The second program is Lea Toto, which means “bring up a child.” It was started in 1998, and now it has eight centers surrounding the city of Nairobi in the informal settlements, caring for 3,200 children, who live with a family member. We look after their holistic care other than accommodation. It is 80 percent funded by the U.S. government PEPFAR program. Holistic care includes food support for families who fall below the poverty line, and sometimes even rent. We have a respite center in Nyumbani Home for children who have become severely malnourished in the Lea Toto program, where we rehabilitate them and train the caregiver. The other 20 percent of support for the Lea Toto program comes from our Irish board and our U.K. board. And Medicines for Humanity provides funding for medicines. From the Kenyan government, we get the prophylaxis called Septrin.

Another program is Nyumbani Village, started in 2006. This is an outreach program for the two generations left behind to the HIV pandemic: grandparents whose children have passed away and are left to care for their biological grandchildren, and groups of children who have no parents and no grandparents and are living in child-headed households. We invite grandparents who are destitute and often aged to come into the Nyumbani Village with their biological grandchildren, and we ask them to also accept and care for children from child-headed households, to form a blended family of about ten children, headed by the grandparent. Currently we have 100 such families in residence, which is 1,000 children and 100 grandparents.

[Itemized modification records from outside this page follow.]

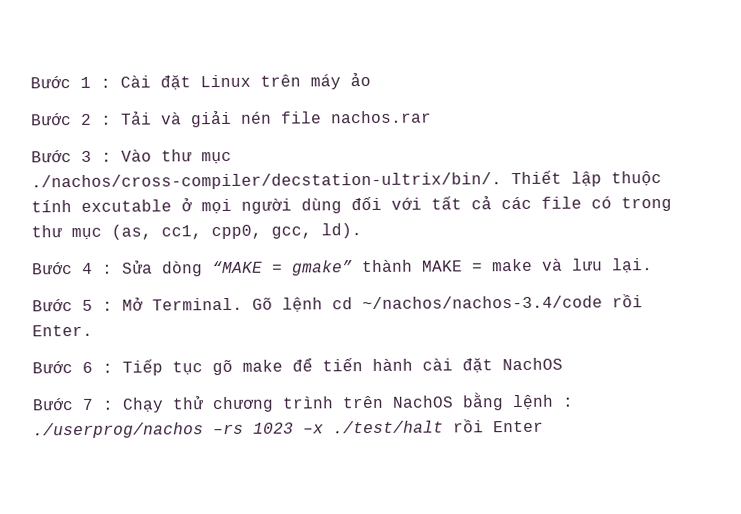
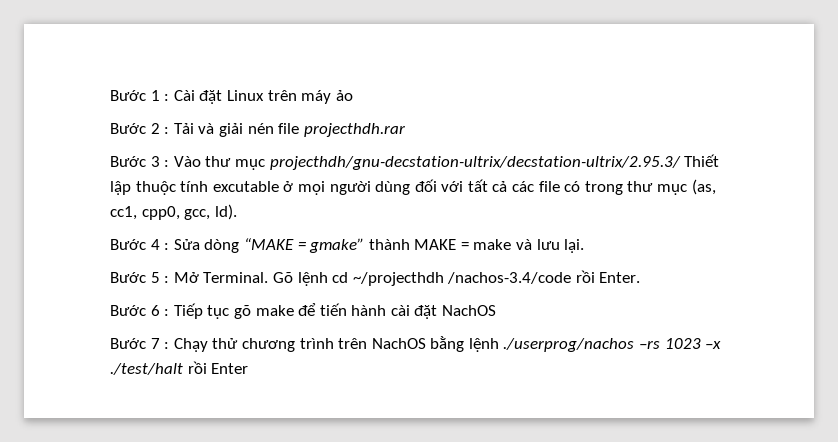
[331,110,432,124] nachos.rar -> [303,123,405,137] projecthdh.rar
[31,172,502,191] ./nachos/cross-compiler/decstation-ultrix/bin/. -> [269,156,681,170] projecthdh/gnu-decstation-ultrix/decstation-ultrix/2.95.3/
[362,295,603,310] ~/nachos/nachos-3.4/code -> [352,272,572,286] ~/projecthdh /nachos-3.4/code
[562,397,574,407] : -> (499, 345) none

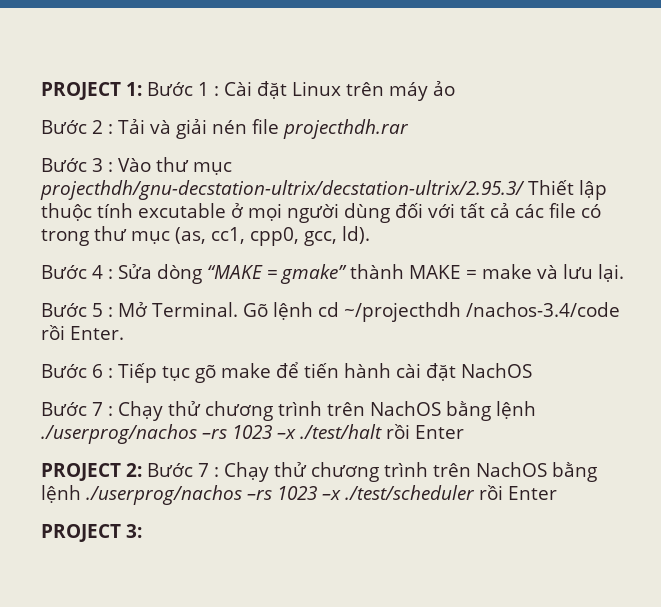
(110, 95) none -> [41,82,142,100] PROJECT 1:
(249, 368) none -> [41,462,597,482] [41,485,557,505] [41,524,142,542] // PROJECT 2: Bước 7 : Chạy thử chương trình trên NachOS bằng lệnh ./userprog/nachos –rs 1023 –x ./test/scheduler rồi Enter // PROJECT 3:

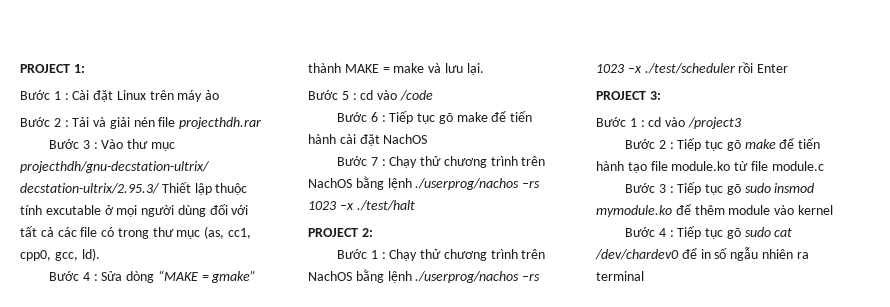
(142, 89) none -> (85, 68) //
[118,302,620,322] [41,325,124,340] Mở Terminal. Gõ lệnh cd ~/projecthdh /nachos-3.4/code rồi Enter. -> [360,90,433,101] cd vào /code
[386,424,464,439] rồi Enter -> (415, 205) none
[147,463,209,477] Bước 7 -> [337,249,378,259] // Bước 1
(142, 531) none -> [596,117,742,129] [625,138,821,151] [596,161,824,173] [625,182,815,195] [596,204,833,217] [625,226,793,239] [595,247,809,261] [596,271,644,281] // Bước 1 : cd vào /project3 // Bước 2 : Tiếp tục gõ make để tiến hành tạo file module.ko từ file module.c // Bước 3 : Tiếp tục gõ sudo insmod mymodule.ko để thêm module vào kernel // Bước 4 : Tiếp tục gõ sudo cat /dev/chardev0 để in số ngẫu nhiên ra terminal

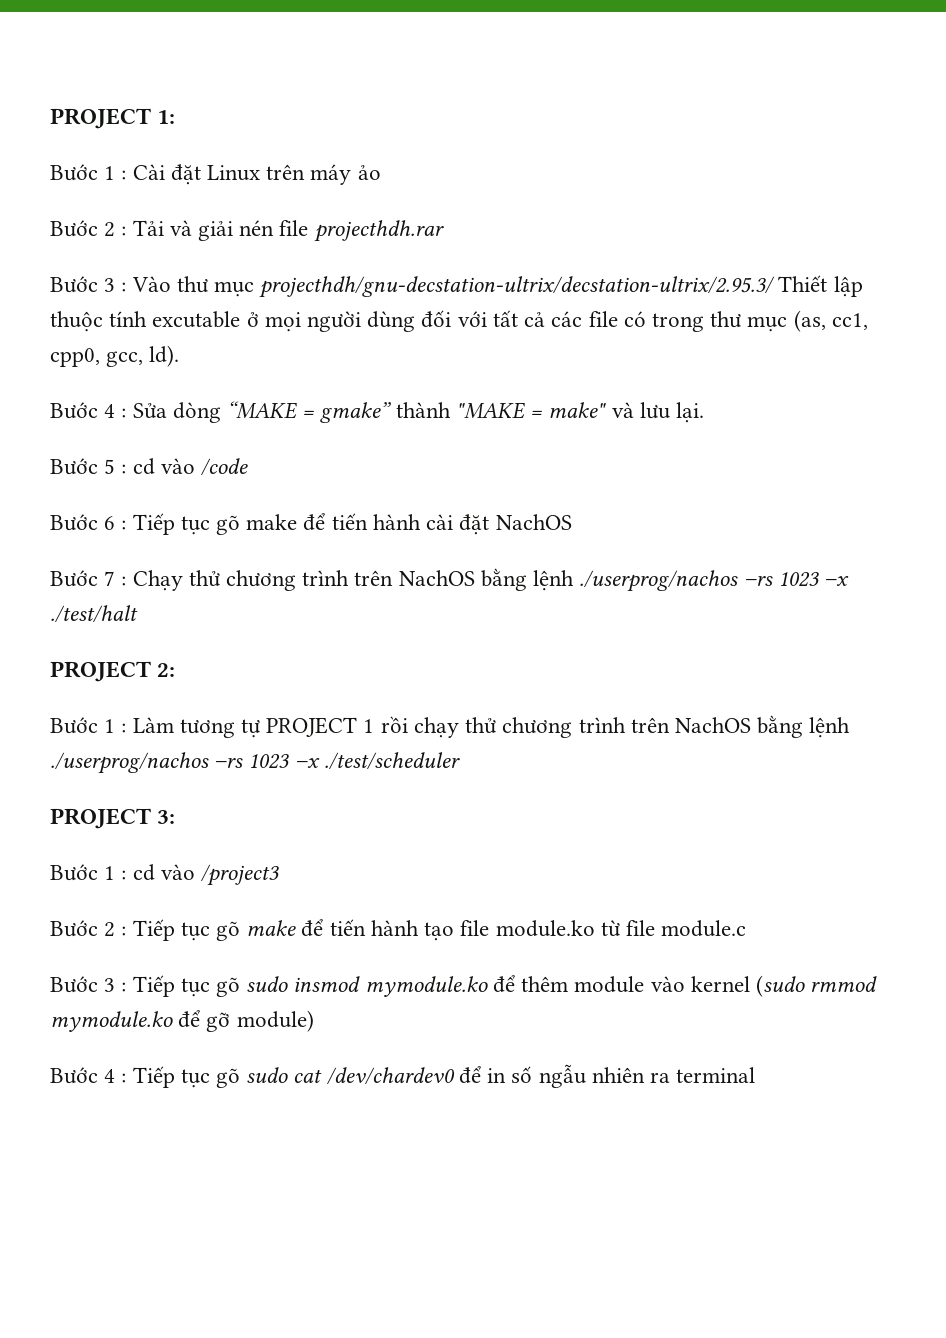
[344,63,425,73] MAKE = make -> [455,402,607,419] "MAKE = make"
[389,249,418,261] Chạy -> [132,716,459,738] Làm tương tự PROJECT 1 rồi chạy
[738,62,789,73] rồi Enter -> (460, 760) none
(833, 210) none -> [755,975,878,997] [50,1010,314,1032] (sudo rmmod mymodule.ko để gỡ module)

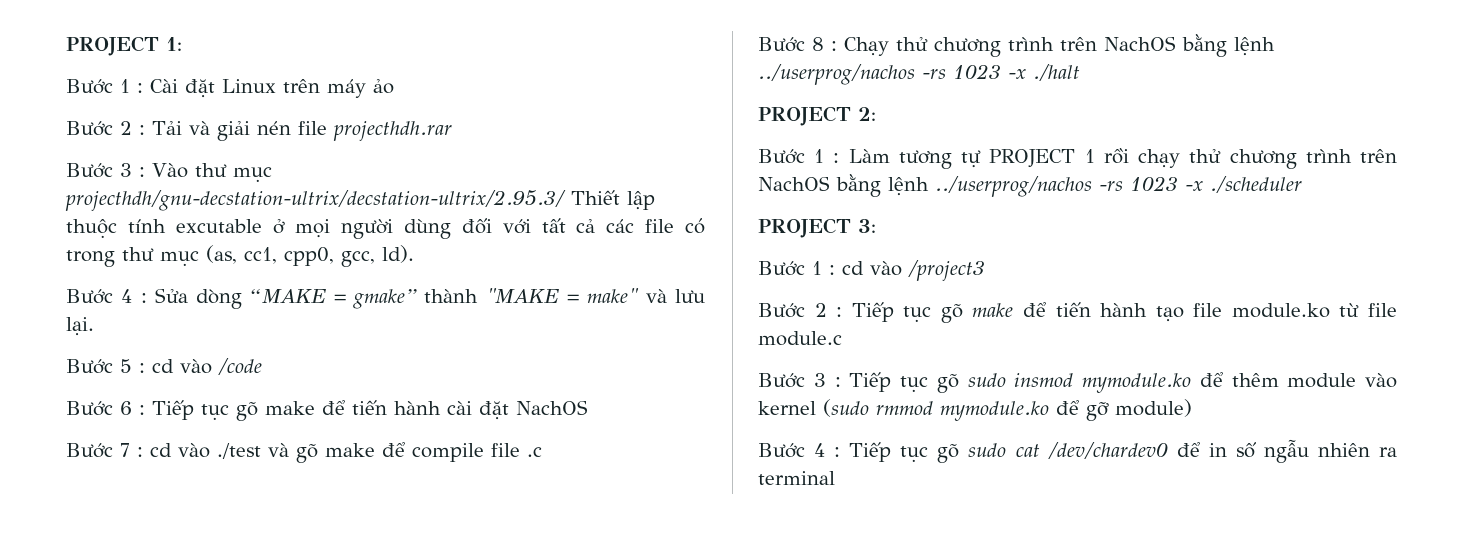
(127, 581) none -> [150,442,542,463] [758,37,837,52] cd vào ./test và gõ make để compile file .c // Bước 8 :
[579,570,849,592] [50,605,138,622] ./userprog/nachos –rs 1023 –x ./test/halt -> [758,64,1080,85] ../userprog/nachos -rs 1023 -x ./halt
[50,752,460,774] ./userprog/nachos –rs 1023 –x ./test/scheduler -> [935,176,1302,197] ../userprog/nachos -rs 1023 -x ./scheduler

Nyumbani Village is a simulated village that has all the services that the grandparents and children need, including primary education, high school education, tertiary level education, technical training. Others go to other colleges and universities. Only about 4 percent of the children in the village are living with HIV. We have a clinic and a laboratory for their needs and for the needs of the other children and grandparents.

It is also open to the community. We have a farm where we grow vegetables and fruits to feed the families, and we have a sustainability project called “Trees for Children.” Each year since 2008, we have planted 50 acres of a hardwood tree called Melia volkensii, which is indigenous to the area where the village is (the county of Kitui). So, we’re at stage eight at the moment, and we hope that by at least 2020, we will be able to start harvesting the trees, and finally, this program will be able to support the village. We also have plans to commercialize the farm.

The schools are Catholic schools, but we cater to children from all religious denominations. The village’s home and medical care is funded by the U.S. PEPFAR program. The primary and high school are funded by our U.K. board. The polytechnic is supported by the Italian board and Irish board. We have a second NGO in Ireland, and they look for funding for the polytechnic, but when the production unit grows sufficiently it will be able to fund the polytechnic. The sustainability program is funded by a U.S. donor. We have other big donors for the village; for example, Johnson & Johnson is one of the donors that developed the farm.